Embrace the Cognitive Dissonance

A friend once took issue with my “Love animals, don’t eat them” shirt, stating without a hint of self-awareness that “eating is different than loving.” Yes, those things are quite different was my immediate thought, though the circumstances prevented me from replying.

Most non-vegans, despite what they eat for breakfast, lunch and dinner, describe themselves as “animal lovers.” As vegans, this can be frustrating: How can someone claim to love something, yet pay for other people to kill it so that they can eat its body parts?

I’ve compared this to being a vocal proponent of peace meanwhile donating to ISIS or Al-Qaeda. That is, professing to believe one thing despite actions suggesting otherwise. What might a person say when confronted with this hypocrisy? Their justifications might parallel those of meat-eating “animal lovers” who are asked about their diet. Of course, most people don’t grow up in cultures that regularly donate to terrorist organizations, but most people do grow up eating meat and animal products, so it’s not exactly the same.

You don’t need me to point out the hypocrisy of professing a love for animals while eating them. Sometimes, people really mean they love cats, dogs, and other fuzzy animals that are not cows, pigs, chickens and fish. In that case, they’re just not being specific enough when they say they love animals, and pressing them on it is just pedantic.

But that’s rarely what people mean when they say they love animals.
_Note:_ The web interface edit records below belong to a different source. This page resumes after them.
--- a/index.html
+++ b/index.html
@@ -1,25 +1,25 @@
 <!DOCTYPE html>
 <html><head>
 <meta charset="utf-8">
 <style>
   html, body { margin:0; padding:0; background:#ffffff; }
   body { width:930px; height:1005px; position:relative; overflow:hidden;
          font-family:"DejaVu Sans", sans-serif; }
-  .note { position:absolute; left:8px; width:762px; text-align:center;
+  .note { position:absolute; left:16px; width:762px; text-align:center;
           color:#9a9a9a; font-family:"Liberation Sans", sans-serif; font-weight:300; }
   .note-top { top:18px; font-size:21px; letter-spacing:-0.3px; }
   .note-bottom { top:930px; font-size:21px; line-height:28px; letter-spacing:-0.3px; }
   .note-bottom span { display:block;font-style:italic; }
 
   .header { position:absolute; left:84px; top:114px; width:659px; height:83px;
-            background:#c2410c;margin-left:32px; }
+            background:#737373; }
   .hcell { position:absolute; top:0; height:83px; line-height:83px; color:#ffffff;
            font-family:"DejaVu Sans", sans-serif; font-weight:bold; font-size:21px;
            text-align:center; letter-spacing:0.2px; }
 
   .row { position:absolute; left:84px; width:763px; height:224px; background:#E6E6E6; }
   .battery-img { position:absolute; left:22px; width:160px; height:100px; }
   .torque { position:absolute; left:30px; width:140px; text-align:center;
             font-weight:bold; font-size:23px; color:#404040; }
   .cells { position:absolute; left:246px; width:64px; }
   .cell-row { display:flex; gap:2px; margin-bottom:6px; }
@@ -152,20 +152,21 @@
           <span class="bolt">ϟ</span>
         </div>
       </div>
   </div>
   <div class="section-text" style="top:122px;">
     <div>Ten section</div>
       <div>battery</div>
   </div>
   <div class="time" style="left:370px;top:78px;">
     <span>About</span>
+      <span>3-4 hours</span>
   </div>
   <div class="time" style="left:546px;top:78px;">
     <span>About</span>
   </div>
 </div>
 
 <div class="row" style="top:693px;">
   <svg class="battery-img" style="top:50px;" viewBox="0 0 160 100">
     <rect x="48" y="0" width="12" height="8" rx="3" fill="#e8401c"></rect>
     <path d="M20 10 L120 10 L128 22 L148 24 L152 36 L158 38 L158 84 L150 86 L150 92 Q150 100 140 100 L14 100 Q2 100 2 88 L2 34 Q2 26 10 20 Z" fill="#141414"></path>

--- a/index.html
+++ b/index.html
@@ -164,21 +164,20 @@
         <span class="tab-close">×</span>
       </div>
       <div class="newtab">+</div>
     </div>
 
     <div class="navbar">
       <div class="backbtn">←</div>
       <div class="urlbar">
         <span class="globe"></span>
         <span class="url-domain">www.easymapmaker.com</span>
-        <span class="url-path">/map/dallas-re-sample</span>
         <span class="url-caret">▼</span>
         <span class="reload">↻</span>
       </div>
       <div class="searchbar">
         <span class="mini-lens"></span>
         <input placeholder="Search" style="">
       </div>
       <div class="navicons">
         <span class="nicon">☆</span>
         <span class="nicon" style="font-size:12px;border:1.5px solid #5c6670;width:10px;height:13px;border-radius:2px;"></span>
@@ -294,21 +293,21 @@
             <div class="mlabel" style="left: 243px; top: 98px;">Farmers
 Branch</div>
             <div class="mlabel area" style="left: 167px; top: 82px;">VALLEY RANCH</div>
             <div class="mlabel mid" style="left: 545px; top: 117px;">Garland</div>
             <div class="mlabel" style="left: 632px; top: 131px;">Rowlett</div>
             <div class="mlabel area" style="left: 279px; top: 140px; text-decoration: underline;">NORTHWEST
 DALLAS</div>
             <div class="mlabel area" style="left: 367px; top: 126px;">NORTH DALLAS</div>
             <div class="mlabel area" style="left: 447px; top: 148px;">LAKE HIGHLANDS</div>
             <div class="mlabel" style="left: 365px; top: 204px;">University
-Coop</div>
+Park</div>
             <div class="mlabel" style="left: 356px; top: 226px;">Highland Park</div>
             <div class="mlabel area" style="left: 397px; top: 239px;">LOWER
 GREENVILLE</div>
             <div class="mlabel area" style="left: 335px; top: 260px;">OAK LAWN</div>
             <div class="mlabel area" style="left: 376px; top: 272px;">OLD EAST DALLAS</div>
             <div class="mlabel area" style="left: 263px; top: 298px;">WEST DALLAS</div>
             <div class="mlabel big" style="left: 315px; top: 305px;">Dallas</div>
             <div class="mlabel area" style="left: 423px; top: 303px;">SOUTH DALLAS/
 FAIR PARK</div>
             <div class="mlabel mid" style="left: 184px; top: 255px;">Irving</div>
They mean they love animals, no exceptions (besides spiders and snakes, perhaps). This is the source of discomfort when their supposed love for animals is challenged — for example, when reminded that they eat them unnecessarily.

We should exploit embrace this discomfort because it’s what leads to change. Think back to before you were vegan, if ever there was a time. Did you experience unshakeable cognitive dissonance when your proclaimed love for animals was brought into question in the context of your diet? Was that not what kept nagging at you until you decided to bring your behavior in line with your ethics? I know that’s a large part of why I went vegan.

The people who never experience this disconnect between their actions and their morals are unlikely to go vegan. But even those that do experience this are unlikely to drop meat and animal products without hesitation. They may rationalize their non-veganism, appealing to a set of poor arguments against veganism, as a means of staving off the dissonance. If you’re like me, this described you at some point in the past. And if you’re like me, the dissonance persisted once the poor arguments were exposed as such, and there was nothing left to do except go vegan.

All of this is to say that it is far, far more preferable to have people fail to act on their discomfort than for there to not be any discomfort whatsoever. Someone who has no qualms about the inconsistency between loving animals and eating them is never going to go vegan.

Sure, many people fail to drop animal products at the first sniff of cognitive dissonance. But it’s our job to eviscerate the pseudo-arguments that reduce this dissonance so that people remain in the uncomfortable state of knowingly engaging in behaviors they find unethical.

Some people make these changes quickly in response to the discomfort; others will take longer. Be patient and embrace the cognitive dissonance. It’s what fuels change.